One such program known as ‘Ten Kavod’ is geared to specifically serving the elderly community in Israel, among whom are the many Holocaust survivors who live among us. The Ten Kavod project is an initiative of the organization that reaches out to help the elderly by monitoring and maintaining their health and well-being as they continue to age.

Eli Beer, the founder of United Hatzalah, believes that “Ten Kavod is one of the most crucial projects that United Hatzalah has undertaken in the past few years.” Under the Ten Kavod project, United Hatzalah medical volunteers pay a weekly visit to elderly people, many of whom live on their own. The volunteers provide the elderly patients with a free medical checkup at their home, at least once a week, as well as an important sense of companionship.

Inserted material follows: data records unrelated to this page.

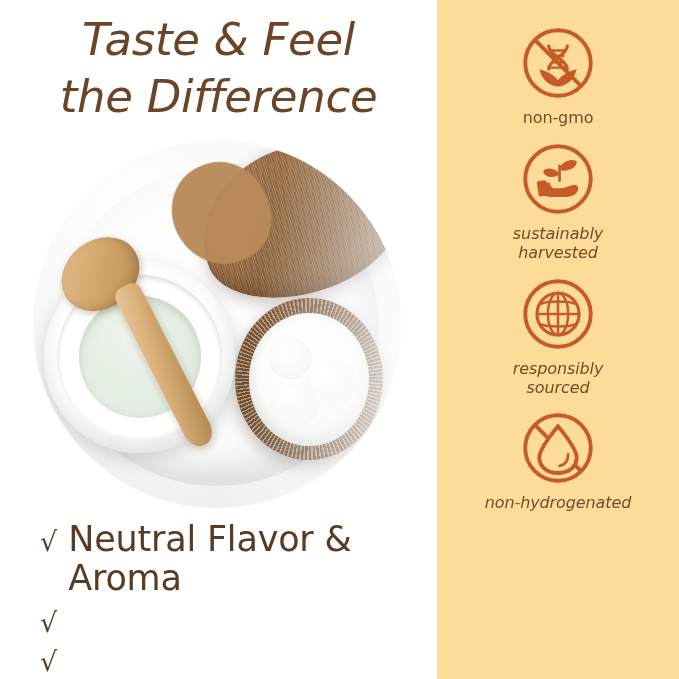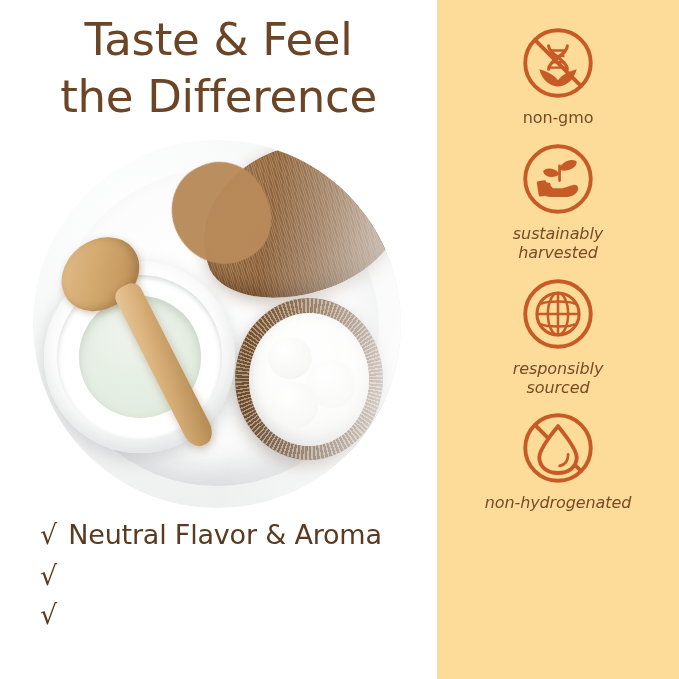--- a/index.html
+++ b/index.html
@@ -36,20 +36,21 @@
     left: 0;
     width: 437px;
     text-align: center;
     color: #6B4526;
     font-size: 45px;
     line-height: 1.26;
     letter-spacing: -0.3px;
     font-weight: 400;
     font-family: "DejaVu Sans", sans-serif;
     white-space: pre-line;
+    font-style: italic;
   }
 
   
   .photo-wrap {
     position: absolute;
     left: 33px;
     top: 140px;
     width: 368px;
     height: 368px;
   }
@@ -235,21 +236,21 @@
     margin-bottom: 12px;
     color: #5A3A20;
   }
   .bullet-check {
     font-size: 27px;
     line-height: 1;
     color: #5A3A20;
     font-family: "DejaVu Sans", sans-serif;
   }
   .bullet-text {
-    font-size: 27px;
+    font-size: 35px;
     line-height: 1.1;
     color: #5A3A20;
     font-family: "DejaVu Sans", sans-serif;
     letter-spacing: -0.2px;
   }
 
   
   .right-panel {
     position: relative;
     width: 242px;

When at their home, the volunteer checks the person’s vital signs, and if something is abnormal the volunteer phones the person’s family or doctor and reports the information. “By supervising their health and ensuring they take their medication on a weekly basis, our volunteers prevent strokes and cardiac arrests as well as a host of other medical emergencies. In doing so, we are able to avoid a great number of unnecessary deaths,” said Mr. Beer.

With support from Northern Charitable Foundation, founded by Alex Dembitzer (http://northerncharitable.org/), United Hatzalah is expanding the Ten Kavod program to ensure that more Holocaust Survivors and elderly at-risk individuals receive this critical care.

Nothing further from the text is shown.